[Opening RECORDS PROVIDED section]

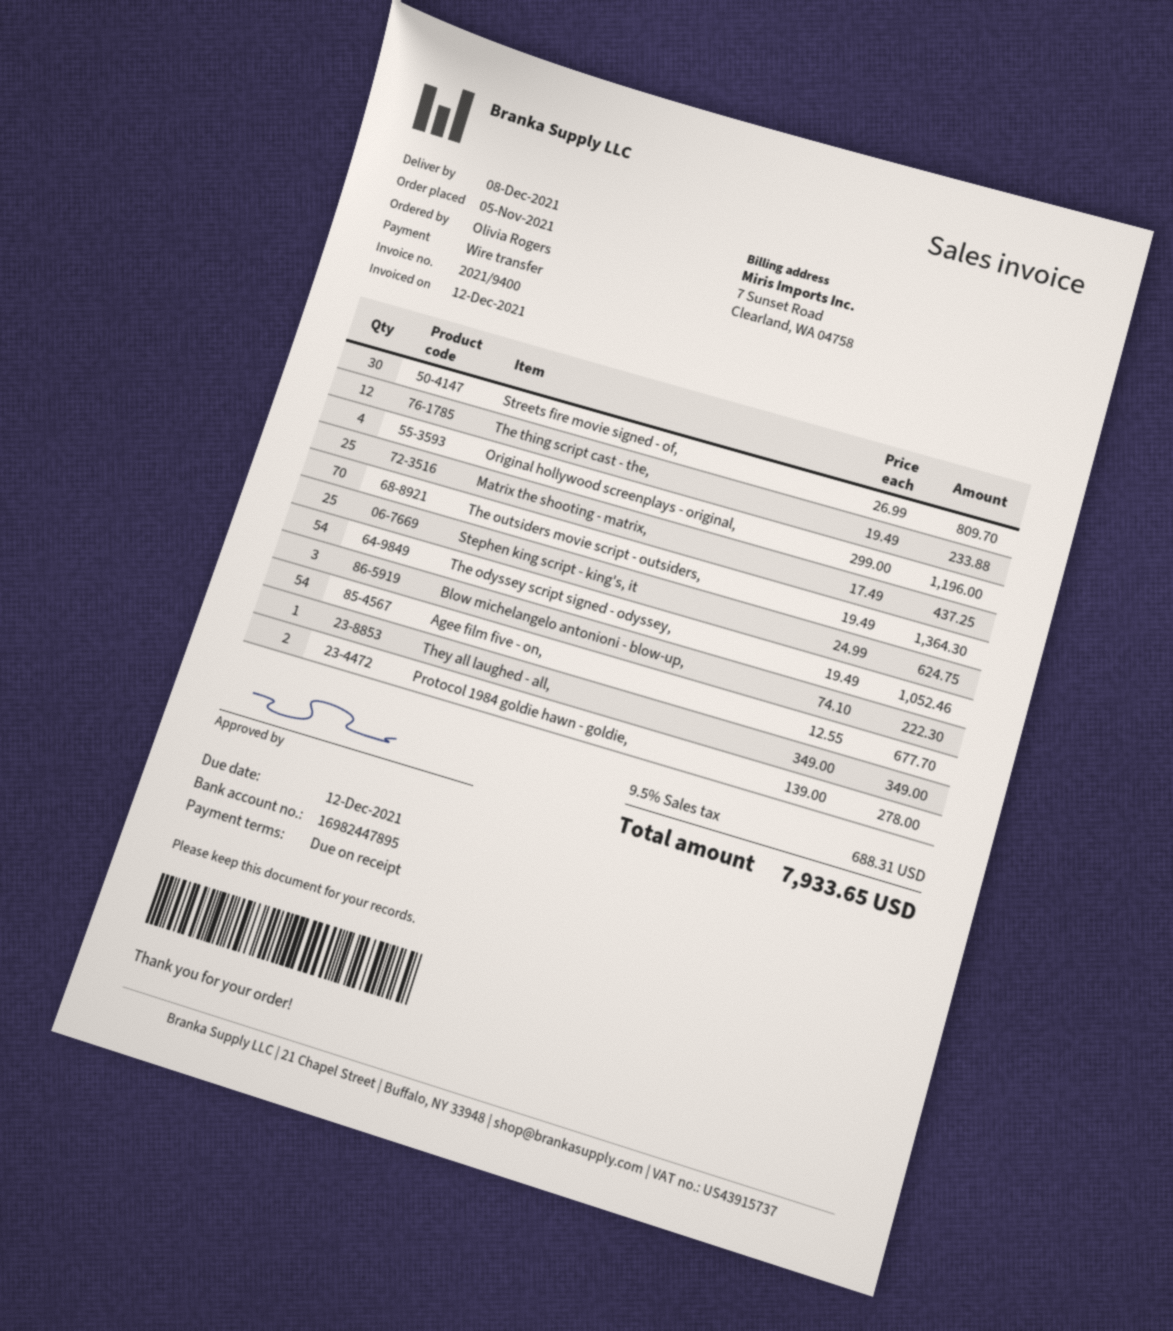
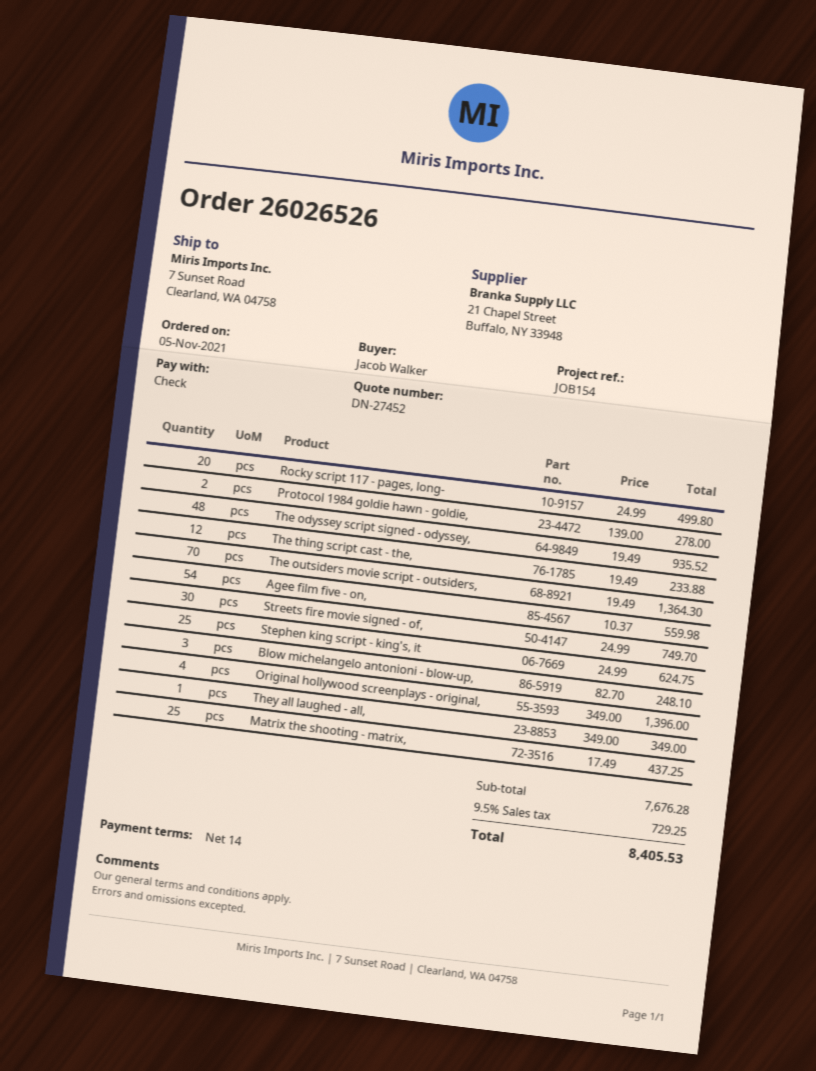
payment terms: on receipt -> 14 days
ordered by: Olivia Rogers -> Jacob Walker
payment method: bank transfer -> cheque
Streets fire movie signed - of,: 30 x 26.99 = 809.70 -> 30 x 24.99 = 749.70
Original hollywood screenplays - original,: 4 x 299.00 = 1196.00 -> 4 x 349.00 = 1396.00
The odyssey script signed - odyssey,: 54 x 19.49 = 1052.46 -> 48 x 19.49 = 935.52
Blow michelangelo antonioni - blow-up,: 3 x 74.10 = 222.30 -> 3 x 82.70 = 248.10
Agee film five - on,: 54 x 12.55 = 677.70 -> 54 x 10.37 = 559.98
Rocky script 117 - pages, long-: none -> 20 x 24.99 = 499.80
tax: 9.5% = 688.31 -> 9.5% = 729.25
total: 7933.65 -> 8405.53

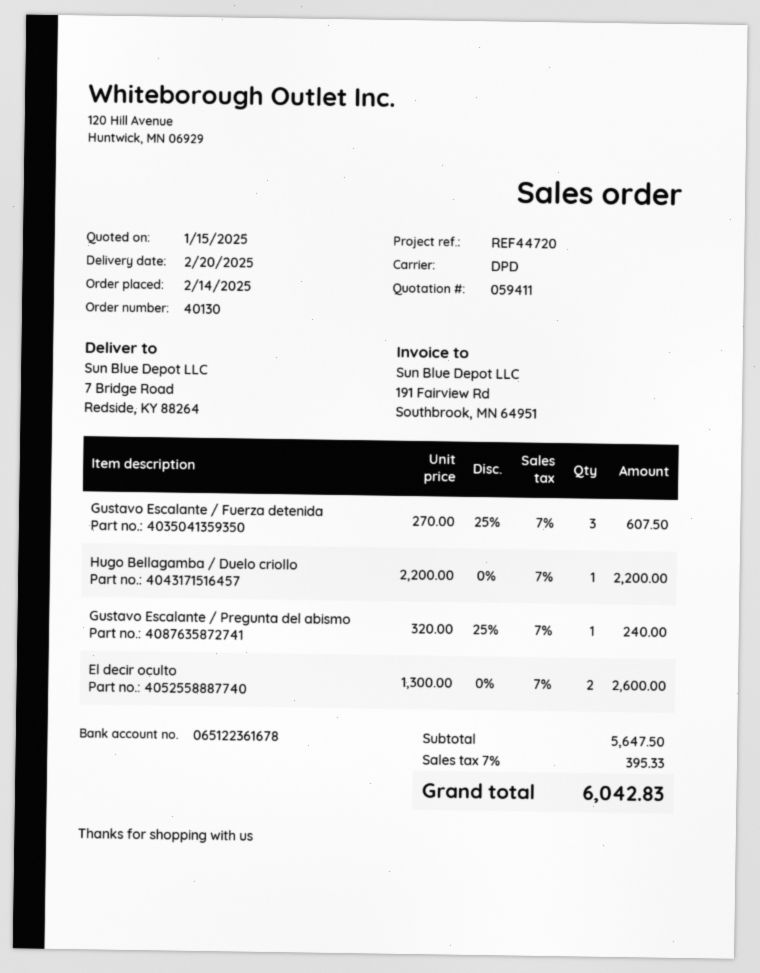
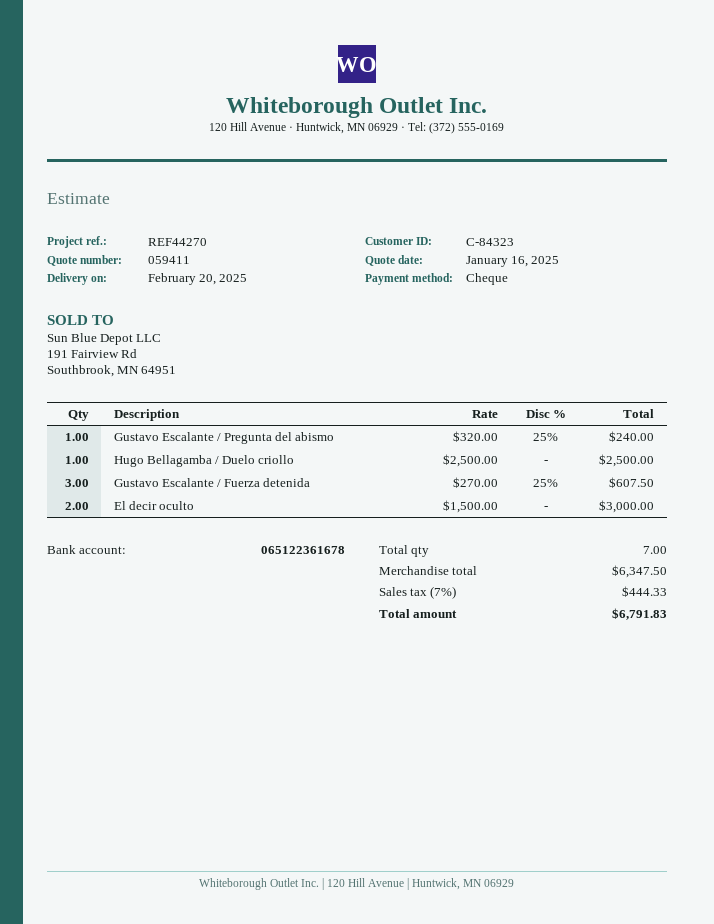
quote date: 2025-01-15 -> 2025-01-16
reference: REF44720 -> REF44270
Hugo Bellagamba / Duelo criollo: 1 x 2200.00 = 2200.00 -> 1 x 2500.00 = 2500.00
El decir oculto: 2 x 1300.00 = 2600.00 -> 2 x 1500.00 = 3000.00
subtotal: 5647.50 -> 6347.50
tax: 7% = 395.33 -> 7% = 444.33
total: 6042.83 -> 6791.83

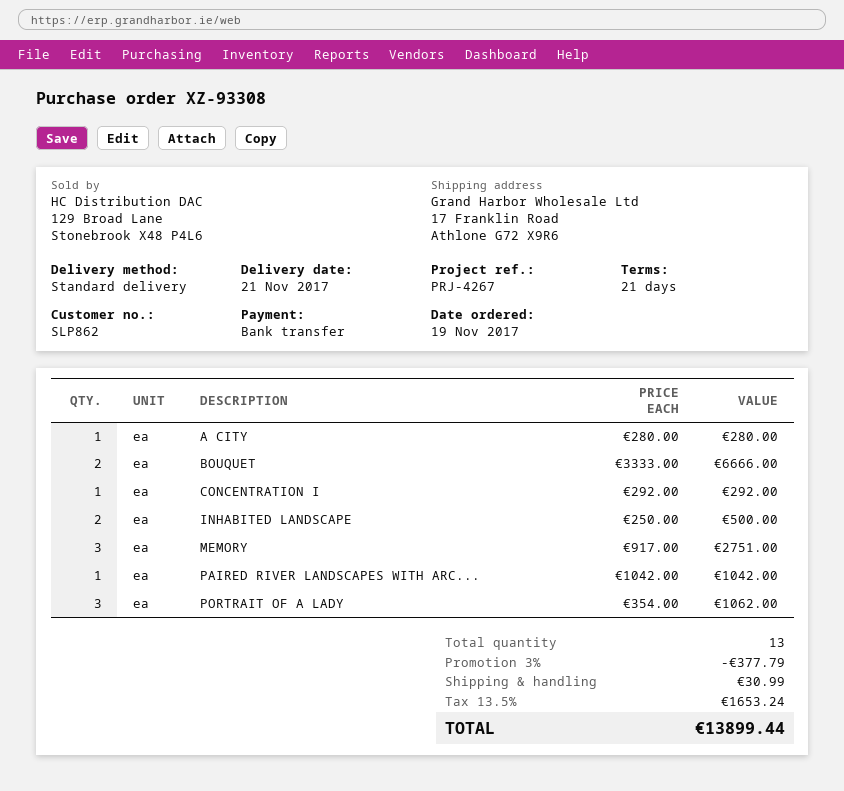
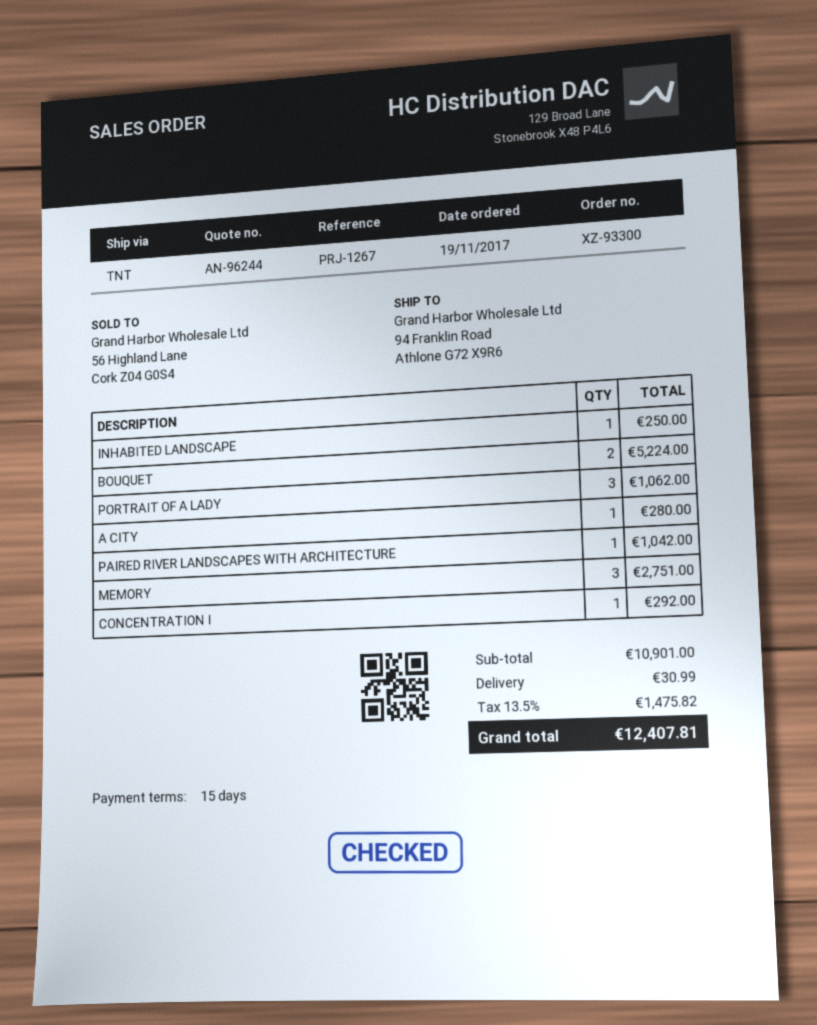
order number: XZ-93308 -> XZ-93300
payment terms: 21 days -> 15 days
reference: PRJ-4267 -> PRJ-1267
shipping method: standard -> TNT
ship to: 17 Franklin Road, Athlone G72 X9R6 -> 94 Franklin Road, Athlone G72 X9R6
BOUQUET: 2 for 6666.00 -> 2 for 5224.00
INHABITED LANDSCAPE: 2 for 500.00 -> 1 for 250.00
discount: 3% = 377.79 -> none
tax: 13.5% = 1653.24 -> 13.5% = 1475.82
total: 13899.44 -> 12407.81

[Closing RECORDS PROVIDED section]

» **EXERCISE INSTRUCTIONS**: Lines of the material may hold the string "script". Copy each one that does.

» **EXERCISE ANSWER**:
The odyssey script signed - odyssey,: 54 x 19.49 = 1052.46 -> 48 x 19.49 = 935.52
Rocky script 117 - pages, long-: none -> 20 x 24.99 = 499.80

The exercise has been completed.